Records drawn from a dataset

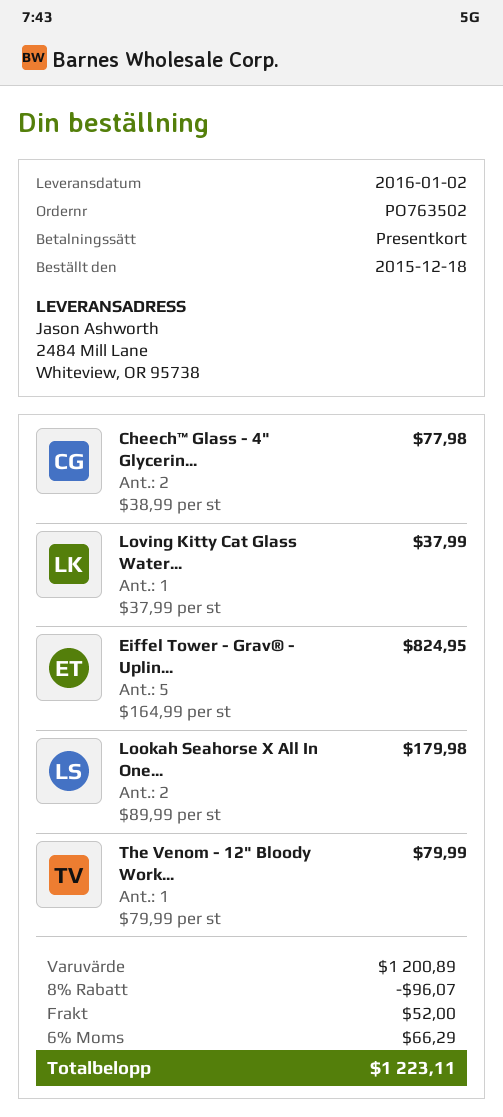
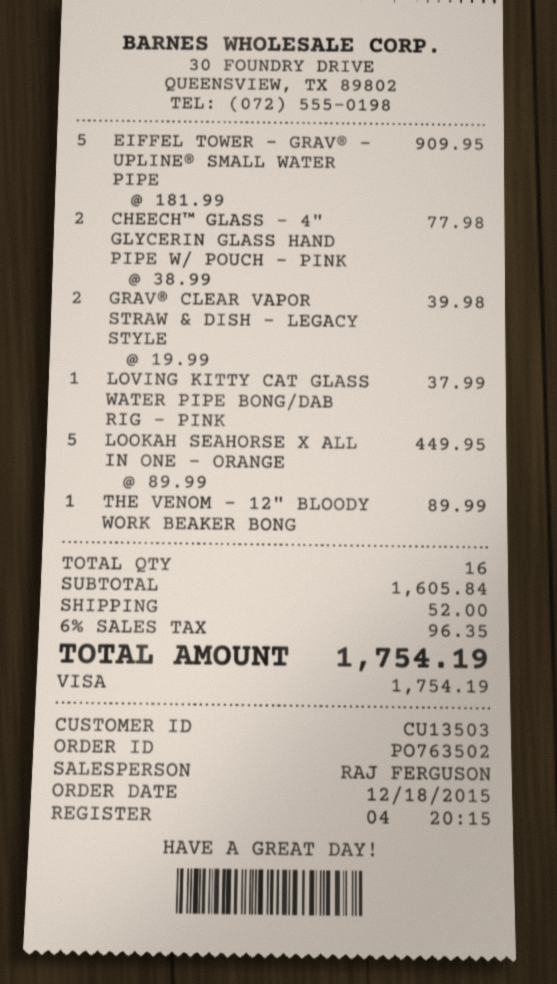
payment method: gift card -> Visa
Eiffel Tower - Grav® - Uplin...: 5 x 164.99 = 824.95 -> 5 x 181.99 = 909.95
Lookah Seahorse X All In One...: 2 x 89.99 = 179.98 -> 5 x 89.99 = 449.95
The Venom - 12" Bloody Work...: 1 x 79.99 = 79.99 -> 1 x 89.99 = 89.99
GRAV® CLEAR VAPOR STRAW & DISH - LEGACY STYLE: none -> 2 x 19.99 = 39.98
subtotal: 1200.89 -> 1605.84
discount: 8% = 96.07 -> none
tax: 6% = 66.29 -> 6% = 96.35
total: 1223.11 -> 1754.19

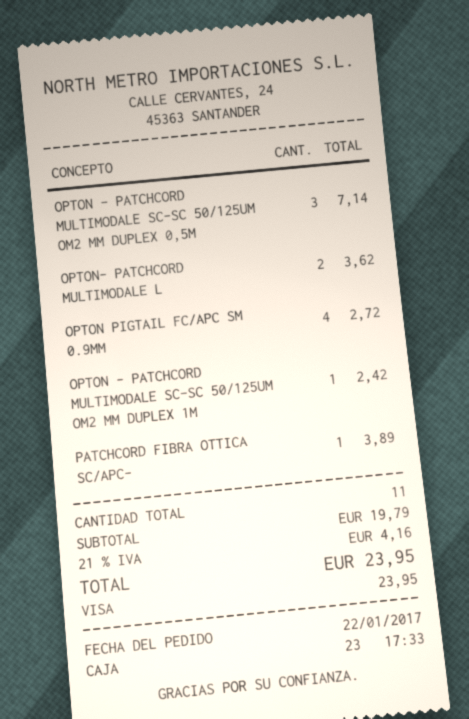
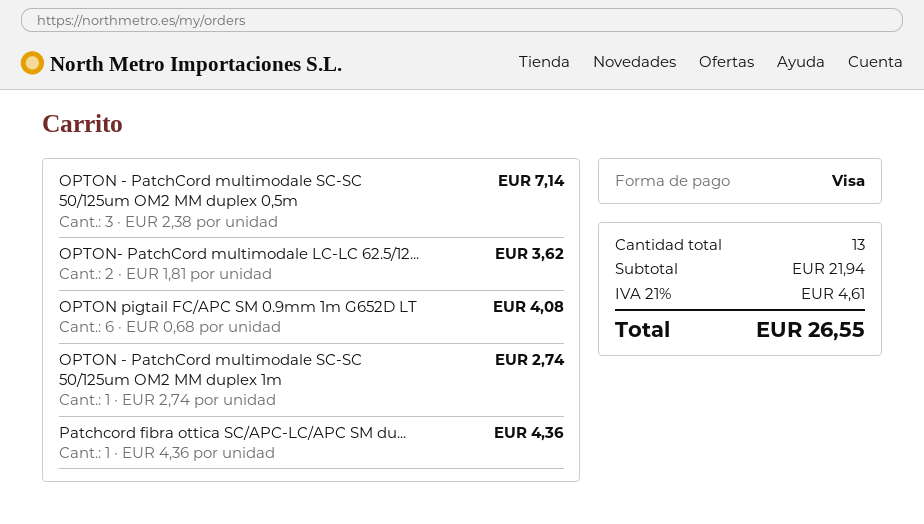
OPTON PIGTAIL FC/APC SM 0.9MM: 4 for 2.72 -> 6 for 4.08
OPTON - PATCHCORD MULTIMODALE SC-SC 50/125UM OM2 MM DUPLEX 1M: 1 for 2.42 -> 1 for 2.74
PATCHCORD FIBRA OTTICA SC/APC-: 1 for 3.89 -> 1 for 4.36
total quantity: 11 -> 13
subtotal: 19.79 -> 21.94
tax: 21% = 4.16 -> 21% = 4.61
total: 23.95 -> 26.55

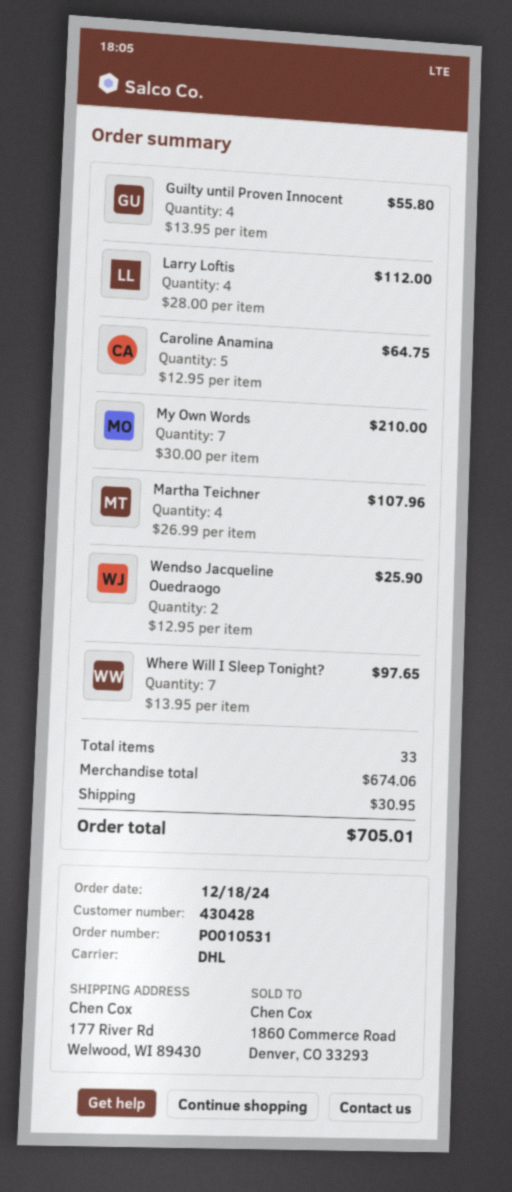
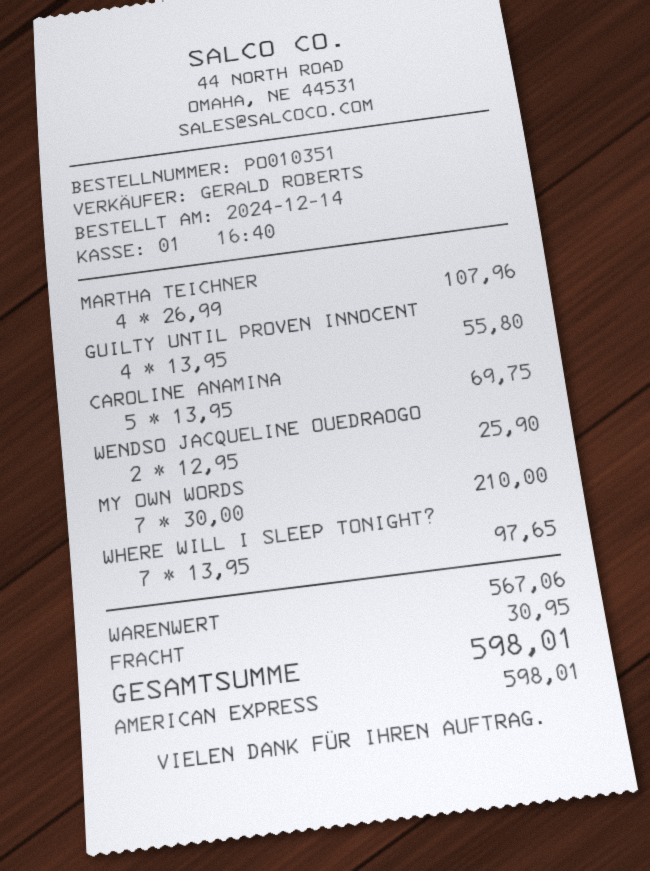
order number: PO010531 -> PO010351
order date: 2024-12-18 -> 2024-12-14
Larry Loftis: 4 x 28.00 = 112.00 -> none
Caroline Anamina: 5 x 12.95 = 64.75 -> 5 x 13.95 = 69.75
subtotal: 674.06 -> 567.06
total: 705.01 -> 598.01

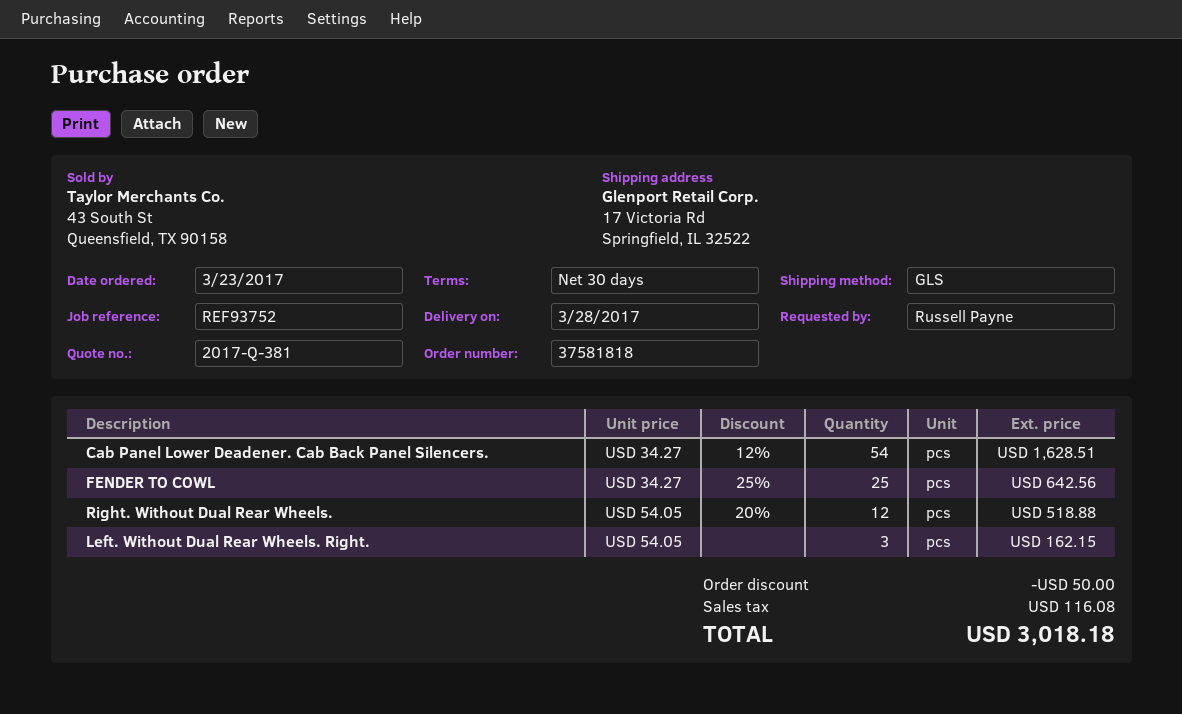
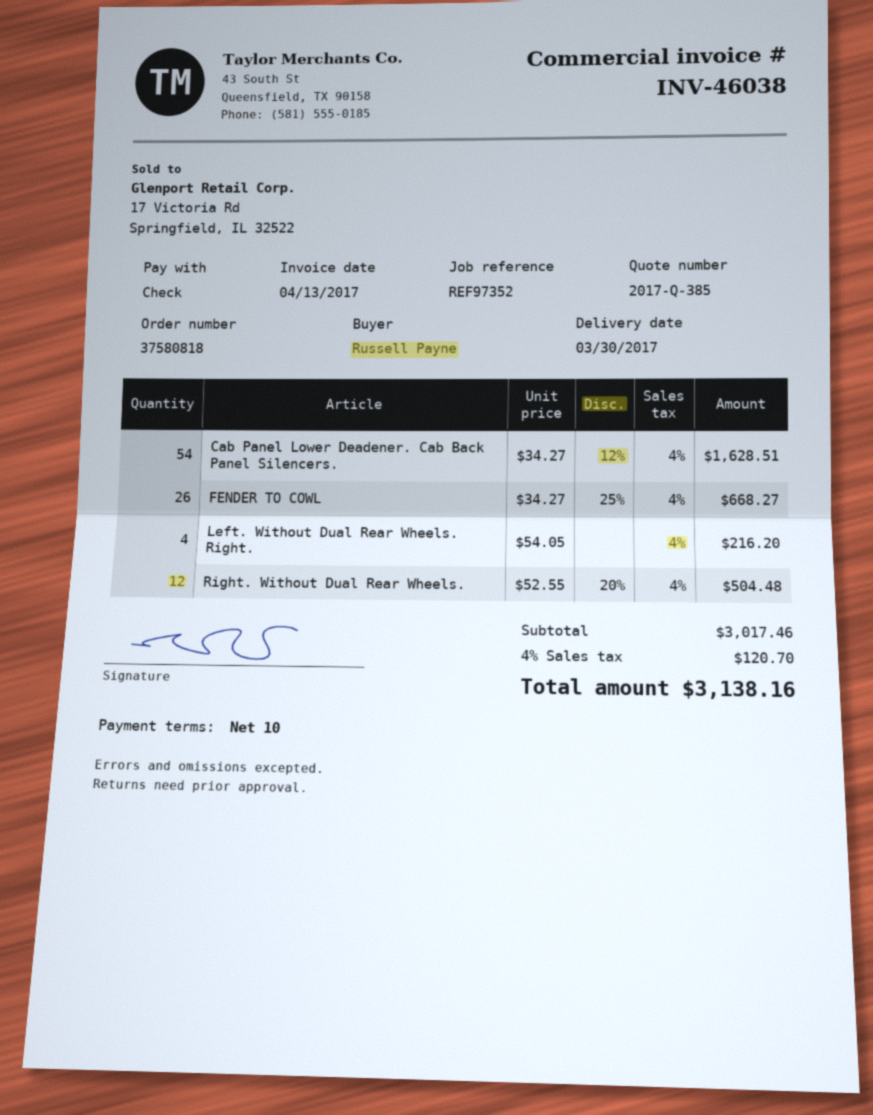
quote number: 2017-Q-381 -> 2017-Q-385
order number: 37581818 -> 37580818
delivery date: 2017-03-28 -> 2017-03-30
payment terms: 30 days -> 10 days
reference: REF93752 -> REF97352
FENDER TO COWL: 25 x 34.27 - 25% = 642.56 -> 26 x 34.27 - 25% = 668.27
Right. Without Dual Rear Wheels.: 12 x 54.05 - 20% = 518.88 -> 12 x 52.55 - 20% = 504.48
Left. Without Dual Rear Wheels. Right.: 3 x 54.05 = 162.15 -> 4 x 54.05 = 216.20
discount: 50.00 -> none
tax: 116.08 -> 120.70
total: 3018.18 -> 3138.16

Work order
Look through the entries above, and wherever a line holds the word "Dual", copy it.

Answer to the problem
Right. Without Dual Rear Wheels.: 12 x 54.05 - 20% = 518.88 -> 12 x 52.55 - 20% = 504.48
Left. Without Dual Rear Wheels. Right.: 3 x 54.05 = 162.15 -> 4 x 54.05 = 216.20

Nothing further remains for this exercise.